The Monday of finals week, I visited my service site for one of the last times. I was pushing two little girls, Elizabeth and Carolina, both around the age of 7, in a double stroller. As I walked them around Ángeles de CONANI, the orphanage for kids with disabilities that the girls call home, Juan, the director of the orphanage, approached me. He told me that a group of kids was at the park down the street and suggested that I join them. I did not tell him that I already knew there was a group of kids at the park and that I had chosen not to go. At CONANI, there are a group of children that go to the park on a regular basis. The other kids, many due to the fact they are less mobile, get left behind. I figured that I would stay and play with those kids. When Juan told me I should go to the park, I went out on a limb.
“¿Puedo traer Elizabeth y Carolina?” Can I bring Elizabeth and Carolina?
After a brief moment of consideration, Juan smiled and responded, “Si!” Yes!
I immediately brought the girls to the front gate. I was as excited as the girls were confused. I told them we were going to the park, but they seemed a little concerned as I wheeled them outside of CONANI’s safe walls. After we were outside for about 30 seconds, the girls became excited too. They could not stop laughing. I wrestled with the wide double stroller down the narrow sidewalk and once we reached the park, two men saw me struggling to get the stroller over a curb. They immediately ran over and helped me lift it. Once in the park, I began to push the stroller to the big group of CONANI kids on the other side. At this point, the girls were ecstatic. Both were laughing, but Carolina’s laugh was broken with intermittent squeals. Elizabeth was also clapping. After about a minute of walking, one of the kids in the group noticed us coming and immediately started running towards us. The other kids followed suit. We heard them shouting “Elizabeth, Carolina!” as well as a lot of laughter. As the two groups met, I was overcome with joy. These kids have adopted each other and become a family. They love each an extraordinary amount and when two little girls get to go to the park that normally do not get to go, it is a reason for all the kids to celebrate.
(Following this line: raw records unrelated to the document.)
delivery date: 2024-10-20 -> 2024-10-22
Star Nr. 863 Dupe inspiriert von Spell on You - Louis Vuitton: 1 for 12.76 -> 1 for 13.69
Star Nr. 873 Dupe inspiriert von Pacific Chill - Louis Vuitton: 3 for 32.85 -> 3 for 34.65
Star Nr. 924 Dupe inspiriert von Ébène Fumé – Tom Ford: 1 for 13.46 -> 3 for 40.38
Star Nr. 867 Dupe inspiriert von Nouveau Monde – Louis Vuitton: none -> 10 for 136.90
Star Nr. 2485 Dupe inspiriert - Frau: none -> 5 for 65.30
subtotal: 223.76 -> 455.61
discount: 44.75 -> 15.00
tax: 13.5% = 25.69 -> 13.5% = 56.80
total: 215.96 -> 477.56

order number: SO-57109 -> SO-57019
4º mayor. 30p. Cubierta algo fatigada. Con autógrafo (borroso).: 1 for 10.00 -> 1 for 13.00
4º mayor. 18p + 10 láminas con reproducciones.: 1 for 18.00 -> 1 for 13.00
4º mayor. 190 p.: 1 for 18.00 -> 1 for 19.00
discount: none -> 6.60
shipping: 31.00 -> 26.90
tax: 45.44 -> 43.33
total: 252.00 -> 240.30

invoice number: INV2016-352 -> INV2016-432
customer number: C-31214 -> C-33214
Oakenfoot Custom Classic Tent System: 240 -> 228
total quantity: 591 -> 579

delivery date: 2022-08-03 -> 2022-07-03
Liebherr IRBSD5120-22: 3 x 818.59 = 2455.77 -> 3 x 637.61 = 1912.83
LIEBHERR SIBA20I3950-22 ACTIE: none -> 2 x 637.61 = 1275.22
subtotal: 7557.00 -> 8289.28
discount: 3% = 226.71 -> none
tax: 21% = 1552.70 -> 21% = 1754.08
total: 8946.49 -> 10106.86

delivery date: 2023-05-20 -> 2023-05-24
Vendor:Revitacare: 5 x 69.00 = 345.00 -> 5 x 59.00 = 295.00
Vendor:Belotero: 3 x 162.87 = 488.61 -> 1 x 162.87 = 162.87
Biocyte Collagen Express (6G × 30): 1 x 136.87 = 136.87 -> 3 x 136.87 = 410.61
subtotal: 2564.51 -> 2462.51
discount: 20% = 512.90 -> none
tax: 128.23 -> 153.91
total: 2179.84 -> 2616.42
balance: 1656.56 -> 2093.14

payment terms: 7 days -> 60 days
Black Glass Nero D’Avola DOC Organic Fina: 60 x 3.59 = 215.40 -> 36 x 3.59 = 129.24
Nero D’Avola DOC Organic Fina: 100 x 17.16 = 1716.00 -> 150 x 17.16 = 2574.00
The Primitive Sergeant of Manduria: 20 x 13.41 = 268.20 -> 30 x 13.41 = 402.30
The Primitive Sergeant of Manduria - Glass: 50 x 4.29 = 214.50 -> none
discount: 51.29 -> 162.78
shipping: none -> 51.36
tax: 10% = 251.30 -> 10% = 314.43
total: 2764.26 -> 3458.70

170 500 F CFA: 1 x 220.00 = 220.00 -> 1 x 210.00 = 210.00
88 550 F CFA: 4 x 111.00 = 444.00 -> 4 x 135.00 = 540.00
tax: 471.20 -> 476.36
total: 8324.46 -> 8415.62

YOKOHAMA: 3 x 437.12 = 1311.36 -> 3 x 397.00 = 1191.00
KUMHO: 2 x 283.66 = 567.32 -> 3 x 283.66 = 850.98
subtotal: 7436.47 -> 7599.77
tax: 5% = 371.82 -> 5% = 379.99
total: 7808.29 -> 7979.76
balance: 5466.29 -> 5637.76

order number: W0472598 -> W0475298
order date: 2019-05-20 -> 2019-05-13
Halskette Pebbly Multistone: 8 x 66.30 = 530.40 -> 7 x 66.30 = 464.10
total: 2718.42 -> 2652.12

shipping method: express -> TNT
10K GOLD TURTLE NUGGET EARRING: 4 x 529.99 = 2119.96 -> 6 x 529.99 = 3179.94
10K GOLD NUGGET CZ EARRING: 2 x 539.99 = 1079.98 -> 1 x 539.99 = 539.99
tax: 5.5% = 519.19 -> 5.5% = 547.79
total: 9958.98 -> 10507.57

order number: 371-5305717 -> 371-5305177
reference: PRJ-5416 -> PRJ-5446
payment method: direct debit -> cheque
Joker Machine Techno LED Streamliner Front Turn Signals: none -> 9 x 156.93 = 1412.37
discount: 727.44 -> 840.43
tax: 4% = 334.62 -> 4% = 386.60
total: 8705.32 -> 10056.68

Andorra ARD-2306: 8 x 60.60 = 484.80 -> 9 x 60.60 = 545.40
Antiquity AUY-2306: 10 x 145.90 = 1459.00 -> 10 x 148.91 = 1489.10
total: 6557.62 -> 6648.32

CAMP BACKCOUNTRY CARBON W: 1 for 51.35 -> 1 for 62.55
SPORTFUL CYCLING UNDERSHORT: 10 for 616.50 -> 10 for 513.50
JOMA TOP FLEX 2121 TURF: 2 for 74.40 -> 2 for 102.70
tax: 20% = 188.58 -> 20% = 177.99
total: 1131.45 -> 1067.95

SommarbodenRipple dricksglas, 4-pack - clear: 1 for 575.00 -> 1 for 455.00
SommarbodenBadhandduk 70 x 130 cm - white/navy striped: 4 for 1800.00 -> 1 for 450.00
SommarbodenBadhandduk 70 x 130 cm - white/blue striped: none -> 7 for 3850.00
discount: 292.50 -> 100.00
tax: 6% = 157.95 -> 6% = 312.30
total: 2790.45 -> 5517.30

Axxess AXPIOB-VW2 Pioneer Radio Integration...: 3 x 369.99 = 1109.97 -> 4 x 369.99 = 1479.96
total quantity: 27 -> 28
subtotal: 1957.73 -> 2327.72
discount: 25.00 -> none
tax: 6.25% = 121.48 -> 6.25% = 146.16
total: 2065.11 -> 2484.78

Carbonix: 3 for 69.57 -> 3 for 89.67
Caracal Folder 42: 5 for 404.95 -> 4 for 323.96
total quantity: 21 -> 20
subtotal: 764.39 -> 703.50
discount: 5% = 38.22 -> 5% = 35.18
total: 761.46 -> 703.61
When I started volunteering at CONANI, I knew I would fall in love with the kids, but I never imagined how hard I would fall or how painful it would be to leave. I am going to miss these children with all of my heart. Even so, I am incredibly grateful for the experience and would not change it for the world. My advice for future CONANI volunteers is this: leave your comfort zone. If you do not think you can teach a little girl how to walk, try anyway. If you do not think you can connect with a bedridden teenage boy, sit with him anyway. If you do not think two little girls in a double stroller will be allowed to go to the park, ask anyway. Above all, no matter how much it may hurt when you leave; love every one of the children anyway. As the poet Alfred Lord Tennyson said, “’T is better to have loved and lost / Than to never have loved at all”.